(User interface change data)
···

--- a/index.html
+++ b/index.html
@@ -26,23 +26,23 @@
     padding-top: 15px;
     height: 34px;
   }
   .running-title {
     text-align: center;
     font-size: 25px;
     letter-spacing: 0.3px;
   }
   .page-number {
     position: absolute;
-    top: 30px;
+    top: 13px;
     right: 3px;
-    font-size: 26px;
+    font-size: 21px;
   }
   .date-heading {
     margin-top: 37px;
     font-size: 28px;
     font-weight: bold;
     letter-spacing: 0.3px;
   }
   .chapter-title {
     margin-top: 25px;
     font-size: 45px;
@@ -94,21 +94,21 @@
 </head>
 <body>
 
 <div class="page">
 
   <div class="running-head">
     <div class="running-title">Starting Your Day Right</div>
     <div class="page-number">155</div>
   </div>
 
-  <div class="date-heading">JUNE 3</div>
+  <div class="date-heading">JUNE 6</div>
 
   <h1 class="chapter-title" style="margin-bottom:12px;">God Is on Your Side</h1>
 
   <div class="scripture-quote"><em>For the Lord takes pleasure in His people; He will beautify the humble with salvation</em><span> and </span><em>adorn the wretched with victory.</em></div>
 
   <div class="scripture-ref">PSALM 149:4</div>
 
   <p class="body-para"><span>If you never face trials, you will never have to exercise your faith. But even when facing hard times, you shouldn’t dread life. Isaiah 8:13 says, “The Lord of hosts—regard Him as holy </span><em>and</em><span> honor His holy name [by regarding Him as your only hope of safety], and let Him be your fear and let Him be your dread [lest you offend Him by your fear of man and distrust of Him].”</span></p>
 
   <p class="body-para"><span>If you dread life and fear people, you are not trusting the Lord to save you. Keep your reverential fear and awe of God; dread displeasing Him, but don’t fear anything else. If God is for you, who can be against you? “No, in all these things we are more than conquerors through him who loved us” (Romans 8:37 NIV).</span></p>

···

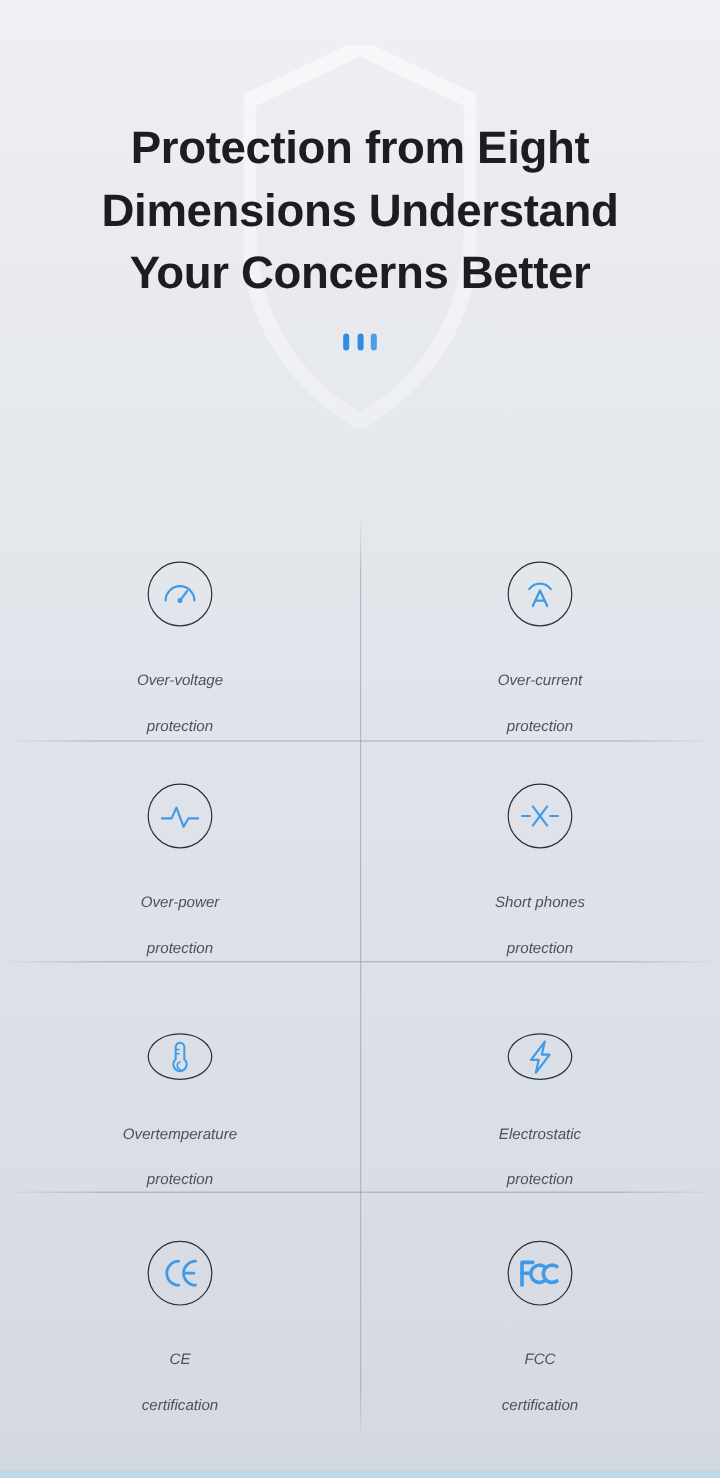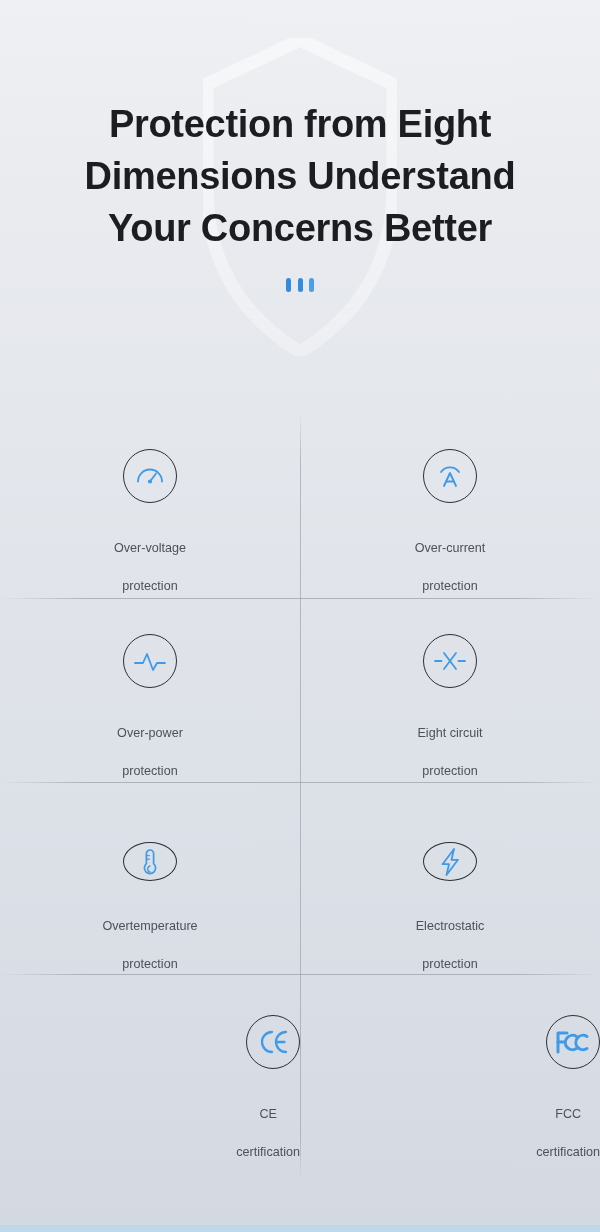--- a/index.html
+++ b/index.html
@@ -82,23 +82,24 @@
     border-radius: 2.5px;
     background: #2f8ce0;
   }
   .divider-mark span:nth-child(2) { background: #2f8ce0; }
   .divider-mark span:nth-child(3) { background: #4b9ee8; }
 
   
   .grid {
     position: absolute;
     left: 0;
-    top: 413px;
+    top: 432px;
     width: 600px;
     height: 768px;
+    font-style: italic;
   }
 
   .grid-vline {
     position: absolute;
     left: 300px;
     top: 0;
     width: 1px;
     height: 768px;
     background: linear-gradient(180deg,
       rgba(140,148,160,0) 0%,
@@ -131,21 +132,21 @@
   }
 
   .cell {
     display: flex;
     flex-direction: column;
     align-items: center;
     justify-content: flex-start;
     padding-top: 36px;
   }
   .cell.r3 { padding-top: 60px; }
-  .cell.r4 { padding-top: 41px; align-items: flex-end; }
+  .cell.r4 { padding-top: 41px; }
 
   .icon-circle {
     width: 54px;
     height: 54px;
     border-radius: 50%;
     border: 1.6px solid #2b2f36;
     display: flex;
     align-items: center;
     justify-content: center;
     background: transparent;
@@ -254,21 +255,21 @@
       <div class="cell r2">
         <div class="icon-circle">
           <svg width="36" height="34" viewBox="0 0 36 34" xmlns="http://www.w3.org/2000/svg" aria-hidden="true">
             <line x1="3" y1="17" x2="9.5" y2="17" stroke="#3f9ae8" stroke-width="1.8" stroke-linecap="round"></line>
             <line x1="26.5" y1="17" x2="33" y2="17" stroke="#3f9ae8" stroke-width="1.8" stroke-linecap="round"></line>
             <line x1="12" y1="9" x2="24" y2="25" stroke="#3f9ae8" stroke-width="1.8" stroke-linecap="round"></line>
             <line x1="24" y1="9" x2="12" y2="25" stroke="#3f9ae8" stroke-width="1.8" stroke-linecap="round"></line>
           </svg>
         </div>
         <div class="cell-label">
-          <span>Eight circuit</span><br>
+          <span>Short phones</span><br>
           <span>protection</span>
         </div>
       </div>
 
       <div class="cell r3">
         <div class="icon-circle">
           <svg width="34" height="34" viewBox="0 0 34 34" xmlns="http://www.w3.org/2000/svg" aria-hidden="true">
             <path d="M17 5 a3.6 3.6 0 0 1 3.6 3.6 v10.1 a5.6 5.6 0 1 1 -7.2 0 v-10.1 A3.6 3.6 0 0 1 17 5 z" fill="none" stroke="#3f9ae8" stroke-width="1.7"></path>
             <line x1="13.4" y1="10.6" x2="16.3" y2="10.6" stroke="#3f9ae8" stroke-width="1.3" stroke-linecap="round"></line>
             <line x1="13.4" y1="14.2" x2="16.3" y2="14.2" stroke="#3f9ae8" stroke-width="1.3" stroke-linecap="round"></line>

···

Copy every line from the data that includes the string "flex".

_RESPONSE BOX_
     display: flex;
     flex-direction: column;
     justify-content: flex-start;
-  .cell.r4 { padding-top: 41px; align-items: flex-end; }
     display: flex;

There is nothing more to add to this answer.